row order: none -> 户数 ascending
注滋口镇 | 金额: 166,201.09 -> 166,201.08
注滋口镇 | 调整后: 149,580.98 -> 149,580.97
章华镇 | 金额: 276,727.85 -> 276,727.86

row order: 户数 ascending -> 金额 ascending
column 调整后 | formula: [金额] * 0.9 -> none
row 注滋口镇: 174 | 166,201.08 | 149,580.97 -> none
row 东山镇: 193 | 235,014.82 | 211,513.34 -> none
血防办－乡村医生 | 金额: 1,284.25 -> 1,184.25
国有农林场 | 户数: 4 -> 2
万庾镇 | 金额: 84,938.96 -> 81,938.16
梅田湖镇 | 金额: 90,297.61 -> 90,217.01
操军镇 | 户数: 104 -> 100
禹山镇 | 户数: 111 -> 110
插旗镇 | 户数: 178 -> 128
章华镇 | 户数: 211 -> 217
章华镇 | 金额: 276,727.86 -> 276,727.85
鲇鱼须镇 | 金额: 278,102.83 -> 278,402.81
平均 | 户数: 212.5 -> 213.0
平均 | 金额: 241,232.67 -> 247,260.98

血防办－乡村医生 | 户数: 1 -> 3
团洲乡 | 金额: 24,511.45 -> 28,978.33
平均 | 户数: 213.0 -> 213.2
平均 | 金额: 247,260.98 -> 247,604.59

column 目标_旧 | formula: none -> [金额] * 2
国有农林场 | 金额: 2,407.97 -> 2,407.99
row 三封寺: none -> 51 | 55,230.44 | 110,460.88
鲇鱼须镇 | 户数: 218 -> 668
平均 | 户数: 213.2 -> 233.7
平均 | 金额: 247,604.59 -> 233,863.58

+-------+

--- TASK ITEM ---
Look at the records above. Copy every line where the string "鲇鱼须镇" occurs.

--- RESPONSE TO THE EXERCISE ---
鲇鱼须镇 | 金额: 278,102.83 -> 278,402.81
鲇鱼须镇 | 户数: 218 -> 668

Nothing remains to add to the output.